Agent Factories for High Level Synthesis: How Far Can General-Purpose Coding Agents Go in Hardware Optimization?
AI 摘要
利用通用编码Agent优化硬件设计,通过Agent工厂实现显著的性能提升。
主要贡献
- 提出了一个两阶段的Agent工厂,用于协调多个优化Agent。
- 验证了通用编码Agent在无需硬件特定训练的情况下,也能有效优化HLS设计。
- 证明了Agent数量的增加可以显著提高优化效果,尤其是在较难的基准测试中。
方法论
设计Agent工厂,分阶段优化:先分解内核独立优化,再用ILP组合,最后多Agent协同优化。
原文摘要
We present an empirical study of how far general-purpose coding agents -- without hardware-specific training -- can optimize hardware designs from high-level algorithmic specifications. We introduce an agent factory, a two-stage pipeline that constructs and coordinates multiple autonomous optimization agents.
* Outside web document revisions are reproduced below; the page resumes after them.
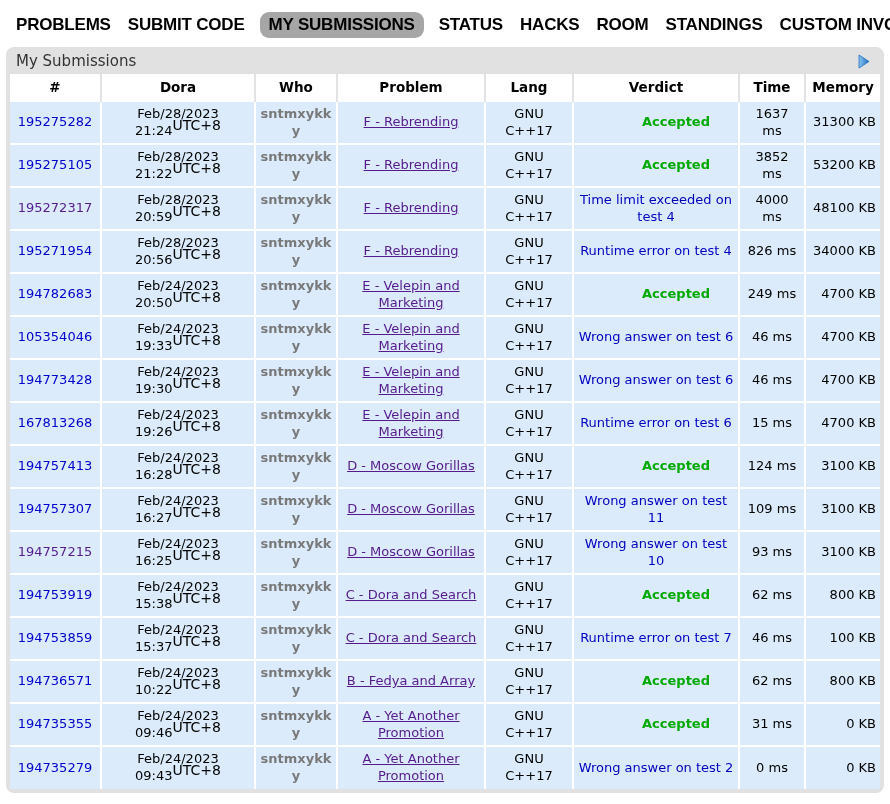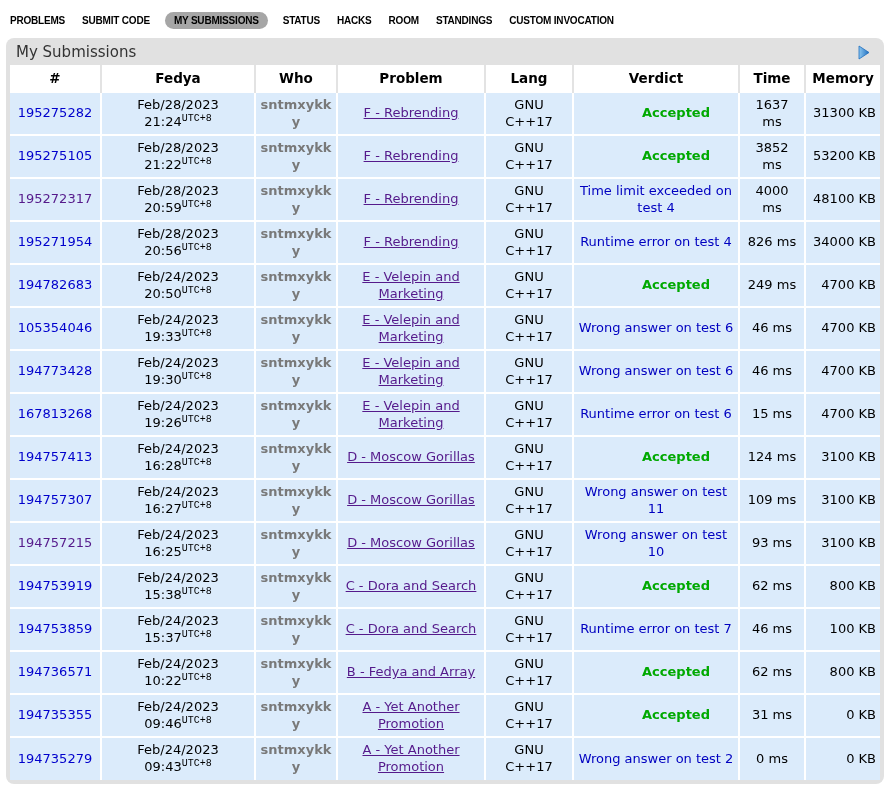--- a/index.html
+++ b/index.html
@@ -29,9 +29,10 @@
     gap:13px;
     padding:6px 2px 9px 2px;
     font-family:"Liberation Sans",sans-serif;
-    font-size:10px;
+    font-size:17px;
     font-weight:bold;
     letter-spacing:-0.2px;
+    margin-left:6px;
   }
   .topnav a{
     color:#000;

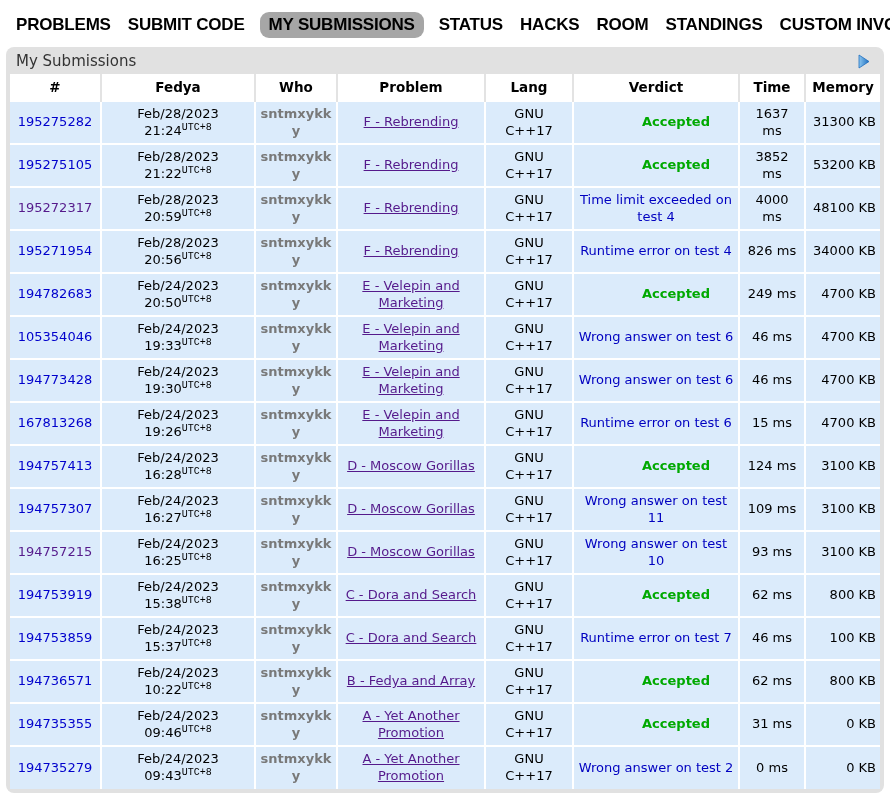--- a/index.html
+++ b/index.html
@@ -156,7 +156,7 @@
       <thead>
         <tr>
           <th>#</th>
-          <th>Fedya</th>
+          <th>Dora</th>
           <th>Who</th>
           <th>Problem</th>
           <th>Lang</th>

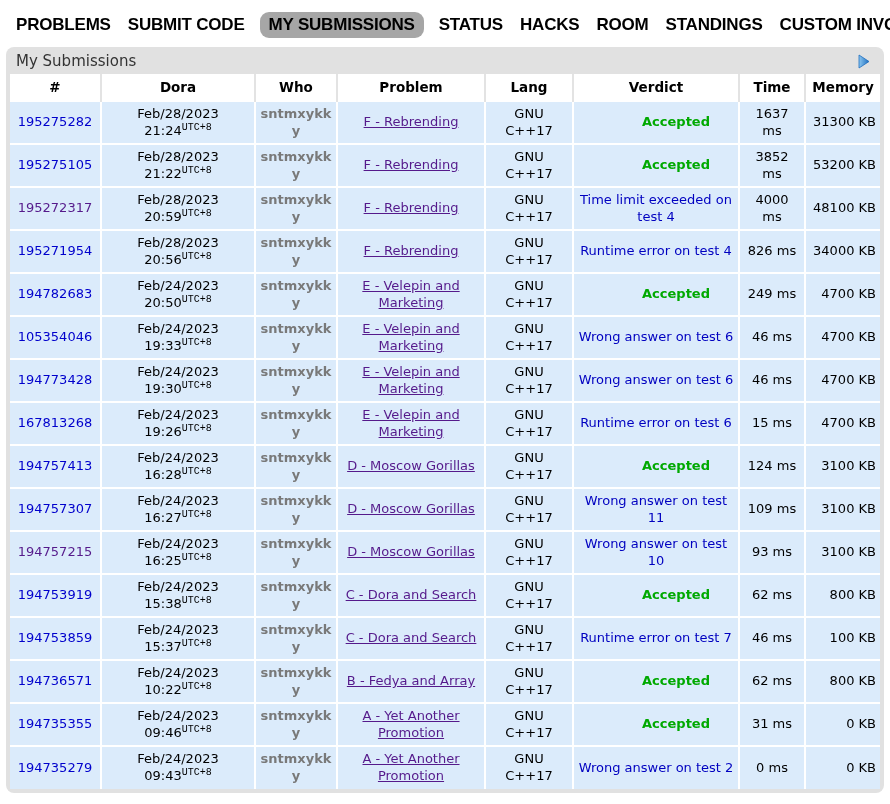--- a/index.html
+++ b/index.html
@@ -107,7 +107,7 @@
   .handle{color:var(--handle);font-weight:bold;cursor:pointer;}
   .verdict-accepted{color:var(--accepted);font-weight:bold;margin-left:40px;}
   .verdict-rejected{color:var(--rejected);}
-  .when-time sup{font-size:10px;line-height:0;vertical-align:super;font-family:Liberation Mono, monospace;}
+  .when-time sup{font-size:14px;line-height:0;vertical-align:super;}
   .c-lang span{display:inline-block;max-width:50px;}
 </style>
 </head>

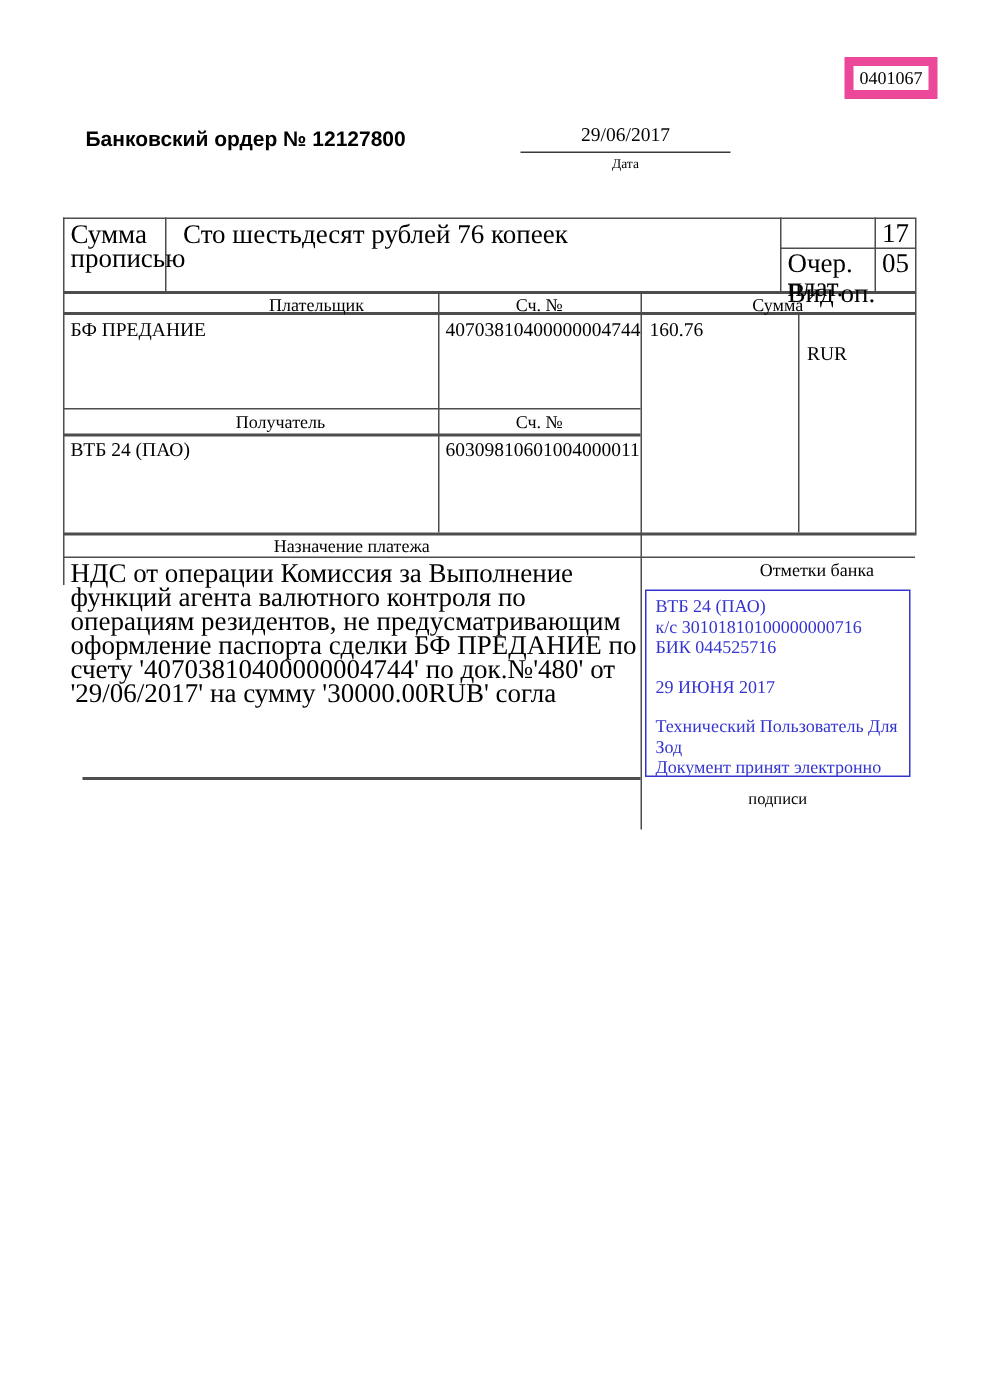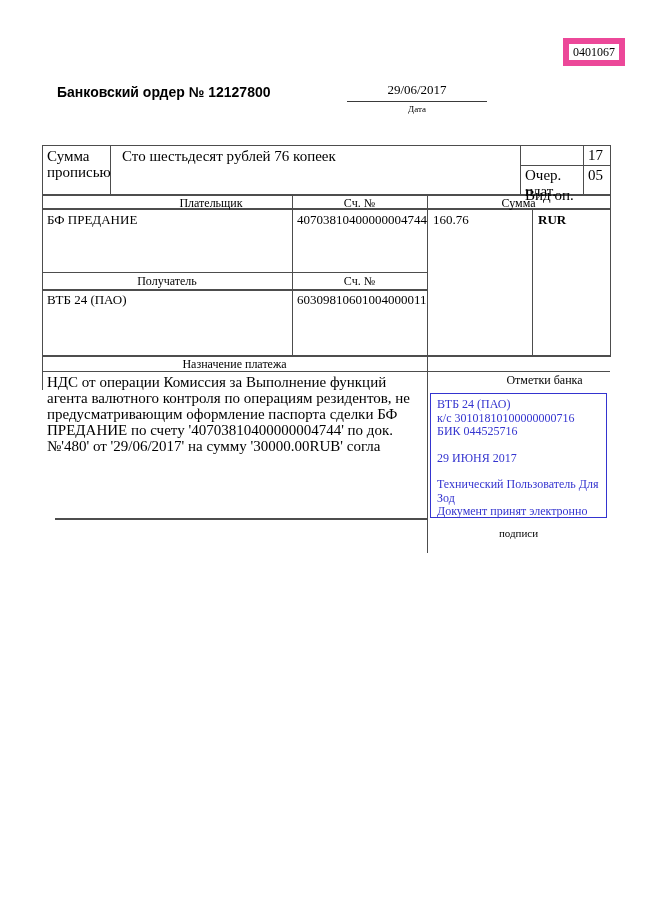--- a/index.html
+++ b/index.html
@@ -20,7 +20,7 @@
   .wrap { white-space:normal; }
   .center { text-align:center; }
   .f12  { font-size:12px; line-height:15px; }
-  .f125 { font-size:15px; line-height:16px; }
+  .f125 { font-size:18px; line-height:16px; }
   .f13  { font-size:13px; line-height:16px; }
   .title {
     font-family:"Liberation Sans", sans-serif;

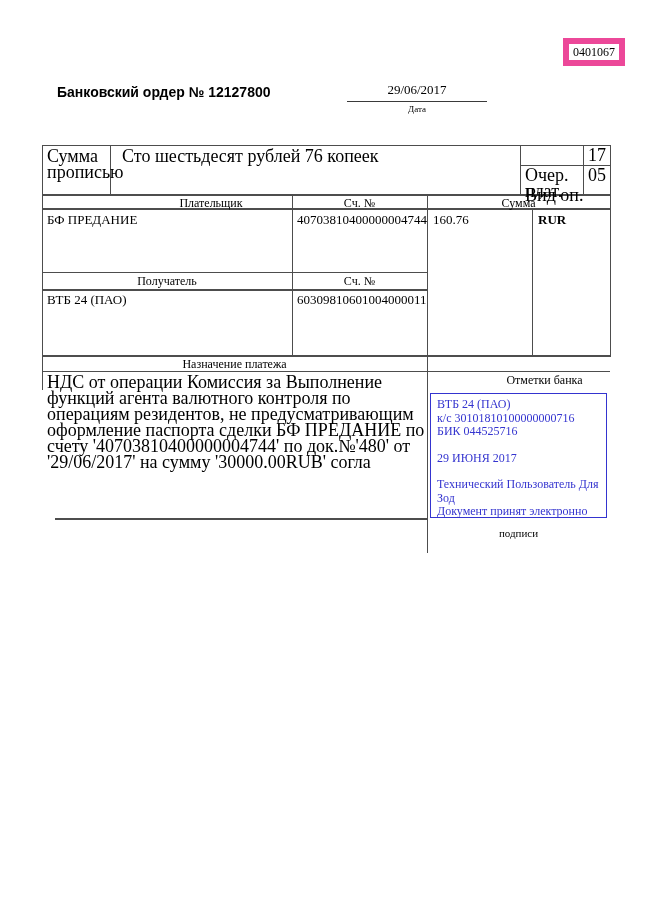--- a/index.html
+++ b/index.html
@@ -99,7 +99,7 @@
   <div class="txt f13" style="left:47px; top:212px;">БФ ПРЕДАНИЕ</div>
   <div class="txt f13" style="left:297px; top:212px;">40703810400000004744</div>
   <div class="txt f13" style="left:433px; top:212px;">160.76</div>
-  <div class="txt f13" style="left:538px; top:212px;font-weight:bold;">RUR</div>
+  <div class="txt f13" style="left:538px; top:228px;">RUR</div>
 
   <div class="txt f12 center" style="left:42px; top:274px; width:250px;">Получатель</div>
   <div class="txt f12 center" style="left:292px; top:274px; width:135px;">Сч. №</div>

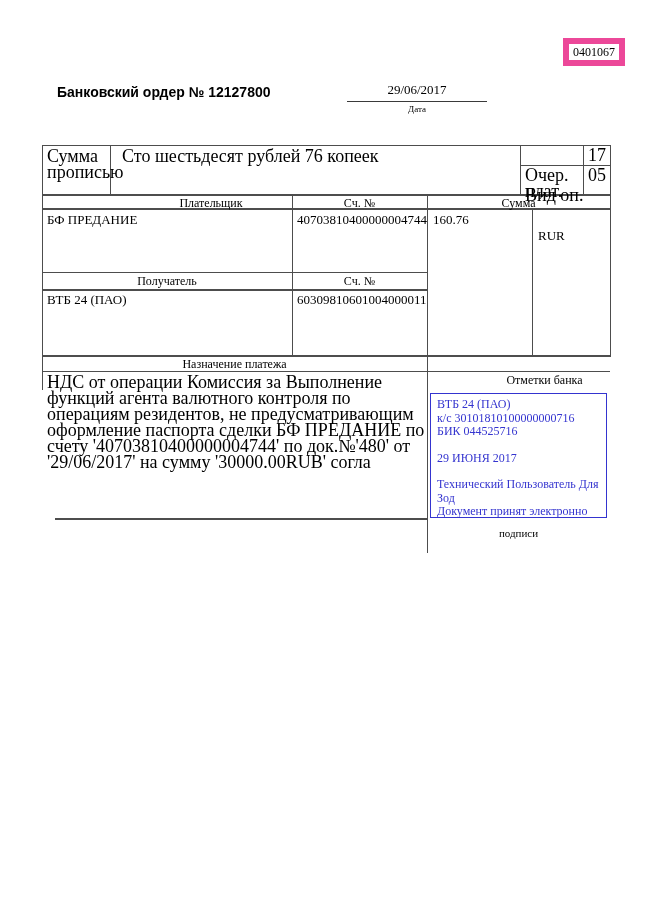--- a/index.html
+++ b/index.html
@@ -101,7 +101,7 @@
   <div class="txt f13" style="left:433px; top:212px;">160.76</div>
   <div class="txt f13" style="left:538px; top:228px;">RUR</div>
 
-  <div class="txt f12 center" style="left:42px; top:274px; width:250px;">Получатель</div>
+  <div class="txt f12 center" style="left:42px; top:274px; width:250px;padding-left:20px;">Получатель</div>
   <div class="txt f12 center" style="left:292px; top:274px; width:135px;">Сч. №</div>
 
   <div class="txt f13" style="left:47px; top:292px;">ВТБ 24 (ПАО)</div>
In Stage~1, the pipeline decomposes a design into sub-kernels, independently optimizes each using pragma and code-level transformations, and formulates an Integer Linear Program (ILP) to assemble globally promising configurations under an area constraint. In Stage~2, it launches $N$ expert agents over the top ILP solutions, each exploring cross-function optimizations such as pragma recombination, loop fusion, and memory restructuring that are not captured by sub-kernel decomposition. We evaluate the approach on 12 kernels from HLS-Eval and Rodinia-HLS using Claude Code (Opus~4.5/4.6) with AMD Vitis HLS. Scaling from 1 to 10 agents yields a mean $8.27\times$ speedup over baseline, with larger gains on harder benchmarks: streamcluster exceeds $20\times$ and kmeans reaches approximately $10\times$. Across benchmarks, agents consistently rediscover known hardware optimization patterns without domain-specific training, and the best designs often do not originate from top-ranked ILP candidates, indicating that global optimization exposes improvements missed by sub-kernel search. These results establish agent scaling as a practical and effective axis for HLS optimization.